Para 1970, James Brown ya era el padrino del soul, pero también un hombre acosado por el negocio musical y la política racial. Tras una pelea con las radios y una gira extenuante, entró al estudio con una urgencia casi febril. 'Super Bad' nació de la improvisación, con Brown gritando 'I got somethin' that makes me wanna shout' mientras la banda seguía su instinto. Grabado en sesiones maratónicas en Nueva York y Cincinnati, el disco captura a un artista que ya no bailaba para la audiencia blanca, sino que arengaba a su comunidad. Con los J.B.'s —incluyendo al bajista Bootsy Collins, recién llegado de los Pacesetters—, Brown creó un sonido más áspero, menos pulido, como un grito de guerra. Fue un álbum hecho casi en vivo, con errores y gruñidos que se convirtieron en parte de la textura, reflejando la tensión de un país que hervía entre Vietnam y los derechos civiles.

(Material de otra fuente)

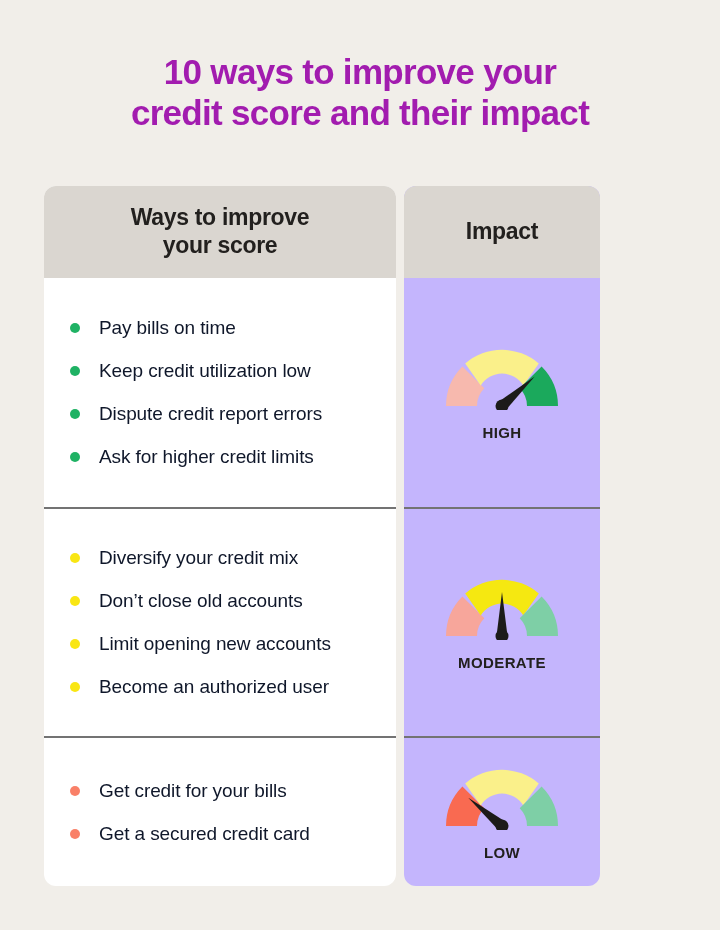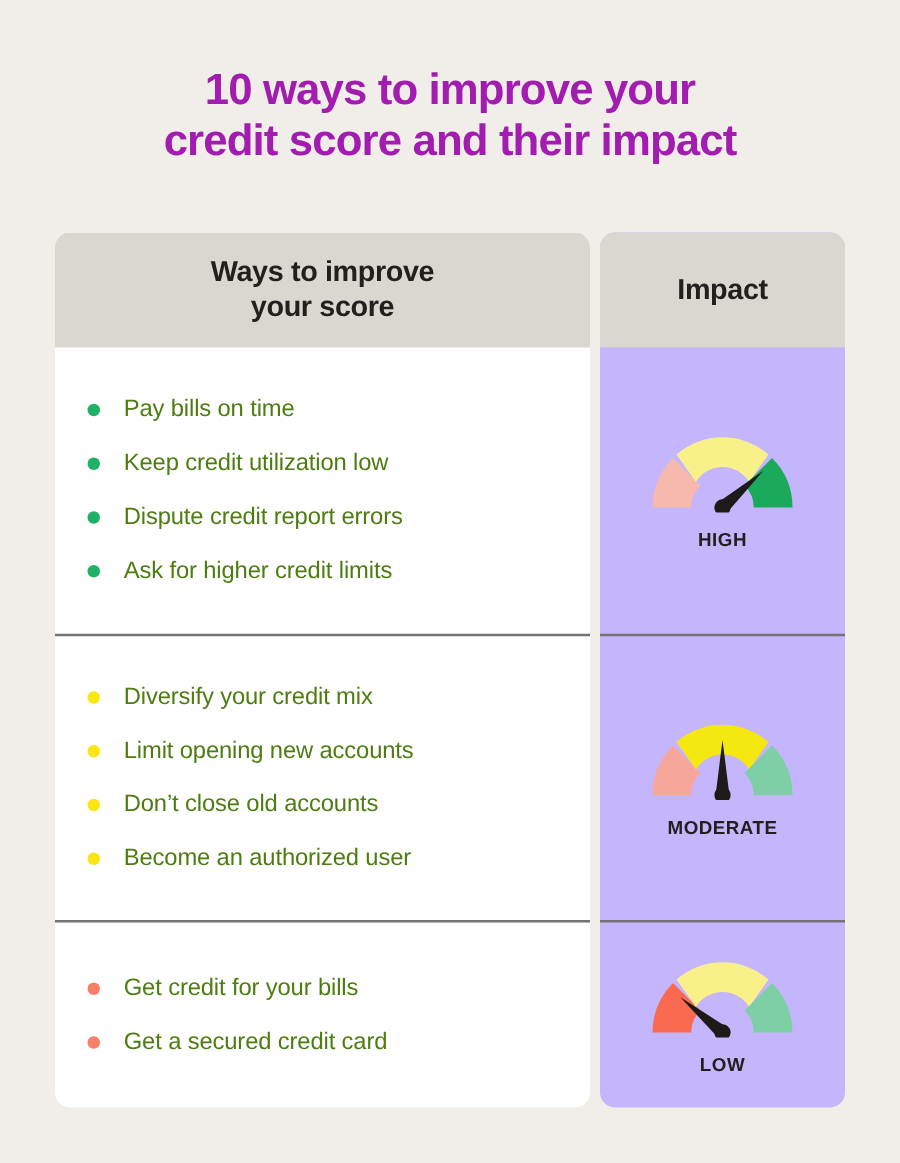"Ways to improve" .col-ways { width: 428px -> 352px }
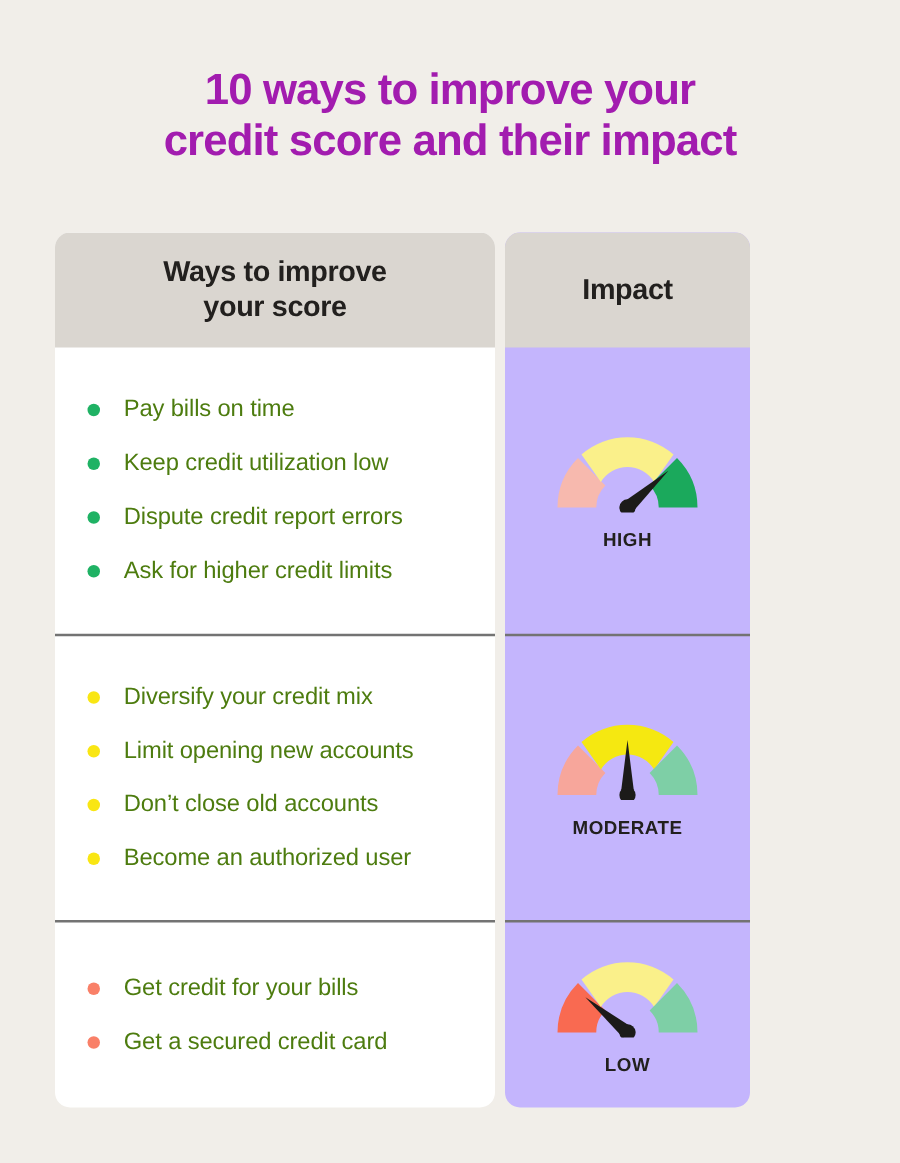"Pay bills on time" .way-item { color: #4d7c0f -> #0f172a }
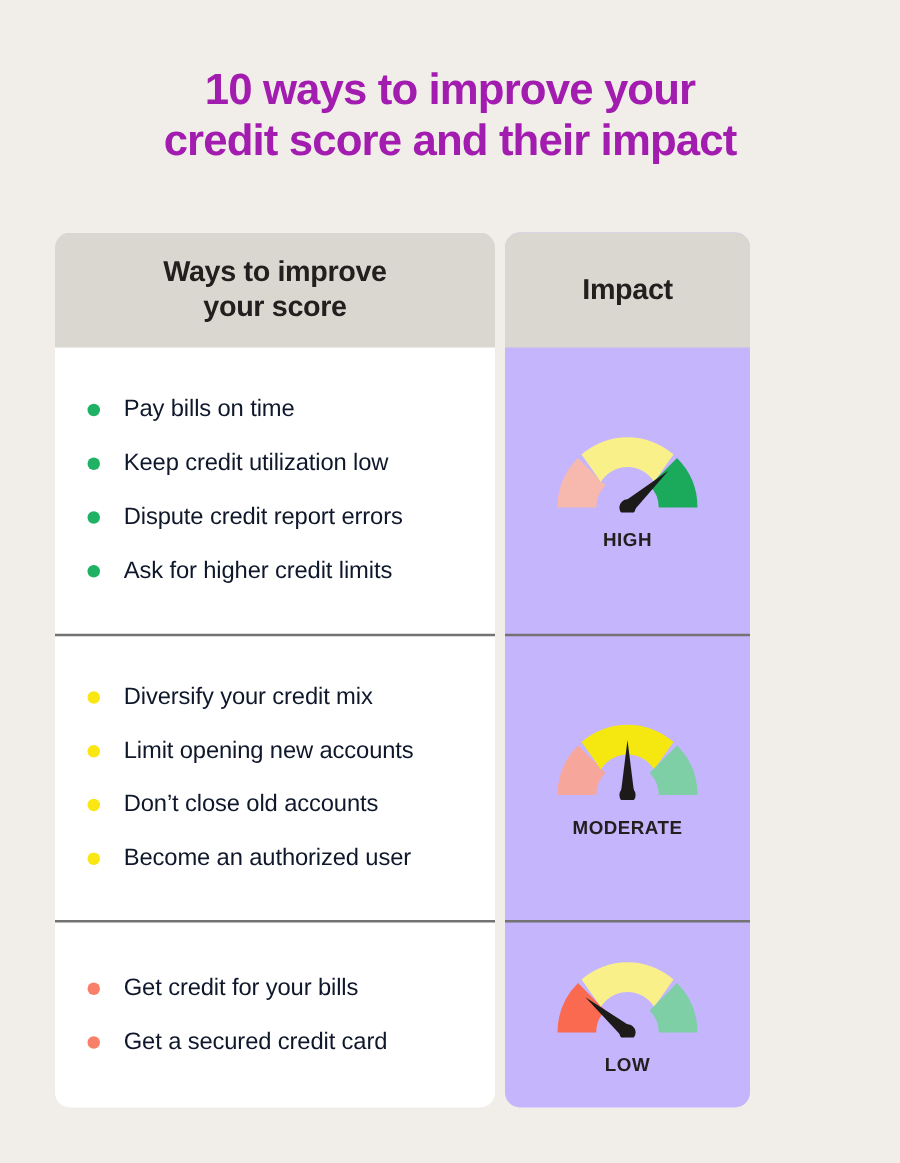"Limit opening new accounts" li.way-item { order: before "Don’t close old accounts" -> after "Don’t close old accounts" }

Musicalmente, 'Super Bad' es un monumento al funk en su estado más puro: la batería de Clyde Stubblefield y Jabo Starks no marca el ritmo, lo martillea, mientras las guitarras de Bobby Byrd y Phelps Collins rasgan acordes disonantes. La canción que da título al álbum es un viaje de nueve minutos donde Brown repite 'Super bad, super bad' hasta que la frase se vuelve mantra, y el saxofón de Maceo Parker entra como un cuchillo caliente. Temas como 'Get Up, Get Into It, Get Involved' son arengas políticas disfrazadas de pista de baile, con Brown predicando sobre la autosuficiencia negra. Lo que hace especial a este disco es su crudeza: no hay sobregrabaciones elegantes, solo la tensión de siete músicos sudando en una habitación. La colaboración con Bootsy Collins, que luego sería estrella del P-Funk, le da un bajo que no camina, sino que galopa, y los coros de las JB's suenan como una congregación en trance. Es funk sin concesiones, sin puentes melódicos, puro ritmo y grito.
El impacto de 'Super Bad' fue inmediato y profundo: no solo llegó al número uno en las listas de R&B, sino que se convirtió en un himno para el movimiento Black Power, con Brown usando su música como plataforma política. Este álbum, junto con 'Say It Loud – I'm Black and I'm Proud', marcó un antes y después en la música afroamericana, demostrando que el funk podía ser a la vez bailable y revolucionario. Su legado se siente en todo: desde el hip-hop, que sampleó sus breaks hasta la nausea, hasta el punk-funk de bandas como los Talking Heads. Artistas como Prince, Public Enemy y Outkast han citado este disco como una biblia rítmica. 'Super Bad' no es solo un álbum, es un documento de una época en que la música negra dejó de pedir permiso y empezó a tomar el control, y su energía cruda sigue electrizando a quien lo escucha medio siglo después.